Without yet officially anointing rookie right guard Kyle Long and rookie right tackle Jordan Mills the opening day starters, Bears coach Marc Trestman on Monday said the two will get to follow their starts last week against San Diego by starting at Oakland in the third preseason game. Starters for Week 3 of the preseason usually start on opening day.
"The right side of the line, we'll keep it the same this week," Trestman said. "There were enough good things that happened (against San Diego) that we feel like we want to give them another opportunity to go out and play a little bit more against the first group and see what they can do."
Jay Cutler was sacked twice on the team's first series against the Chargers, but neither sack came from players lined up against the rookies.
"They were athletic, they were physical," Trestman said of Long and Mills. "Jordan got to play against (Dwight) Freeney for a couple snaps and learned a lot in those couple snaps.
"Just overall, there was an upside in assignments, physicality and athleticism. We're not ready to pass judgment yet, overall. We're just going to let this thing play itself out."
Long had been battling second-year guard/tackle James Brown for the starting spot, while Mills took J'Marcus Webb's spot last week after Webb allowed a sack in the preseason opener with Carolina.
A Chicago Tribune report said the Bears negotiated a pay cut for Webb from $1.323 million to $630,000, indicating they may think of him more as a backup now.
FOXBOROUGH, Mass. -- Tom Brady glanced down at his left knee brace, the one he wasn't wearing when he was injured last week.
It was on at practice Monday, with some encouragement from Patriots owner Robert Kraft.
"Mr. Kraft felt pretty strongly about me wearing it," Brady told a pack of reporters. "He said, 'What's the problem?' I said, 'I'll wear it. I'll wear it.'"
No sense taking chances with the two-time NFL MVP and the key to the success of New England's rebuilt offense.
The sprained knee Brady suffered at practice last Wednesday sent chills through Patriots fans and was still a major subject on Monday, the first time Brady spoke to the media since the incident.
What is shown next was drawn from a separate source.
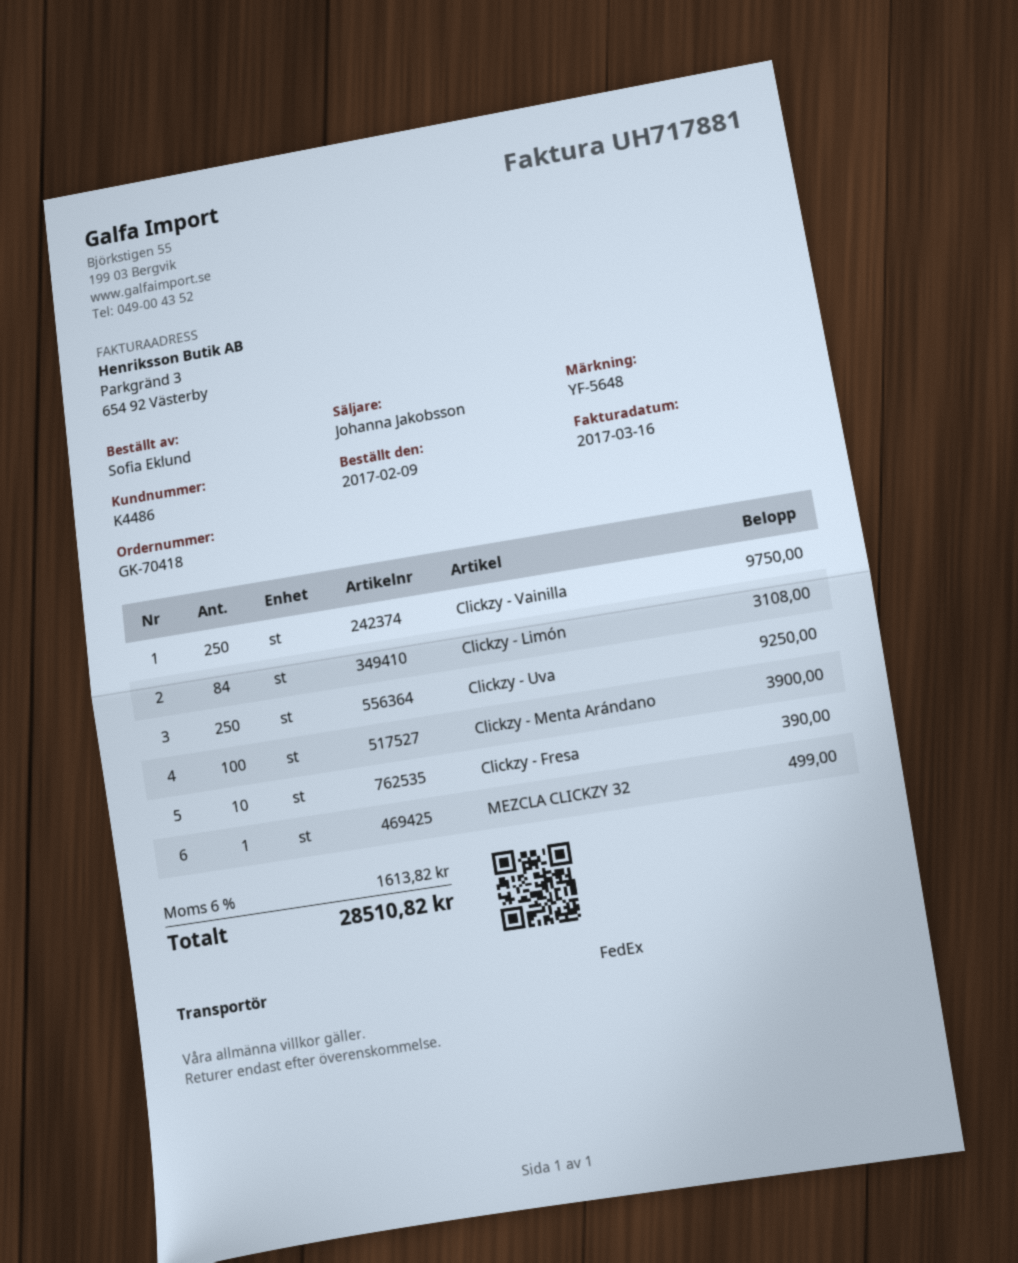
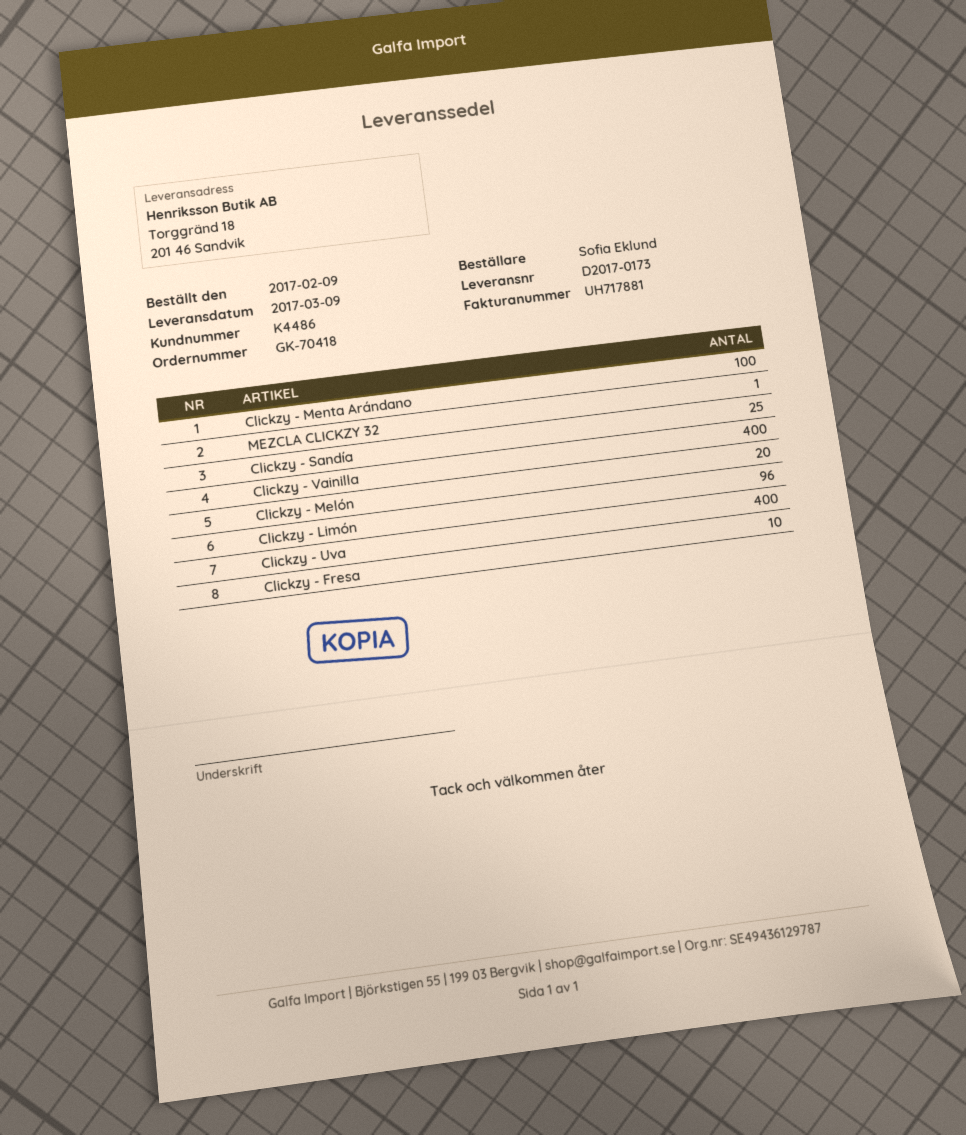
Clickzy - Vainilla: 250 -> 400
Clickzy - Limón: 84 -> 96
Clickzy - Uva: 250 -> 400
Clickzy - Sandía: none -> 25
Clickzy - Melón: none -> 20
The Patriots never made an announcement about the injury, but Brady knew he was OK soon after he was knocked over by left tackle Nate Solder, who had been pushed back by Tampa Bay defensive end Adrian Clayborn during a joint practice.
He knew the injury wasn't going to be serious "as soon as I got inside and had our trainers get a chance to look at it," he said. "There're a lot worse injuries that I've had and a lot of guys have played with far worse.
"I felt bad that it got the attention that it did because a lot of guys deal with a lot of stuff on a daily basis. I'm just lucky to be out here. After what happened to me in 2008, I love coming out to practice and playing and nothing is as exciting as that for me."
Brady suffered a season-ending injury to the same knee in the 2008 opener. He hasn't missed a game since.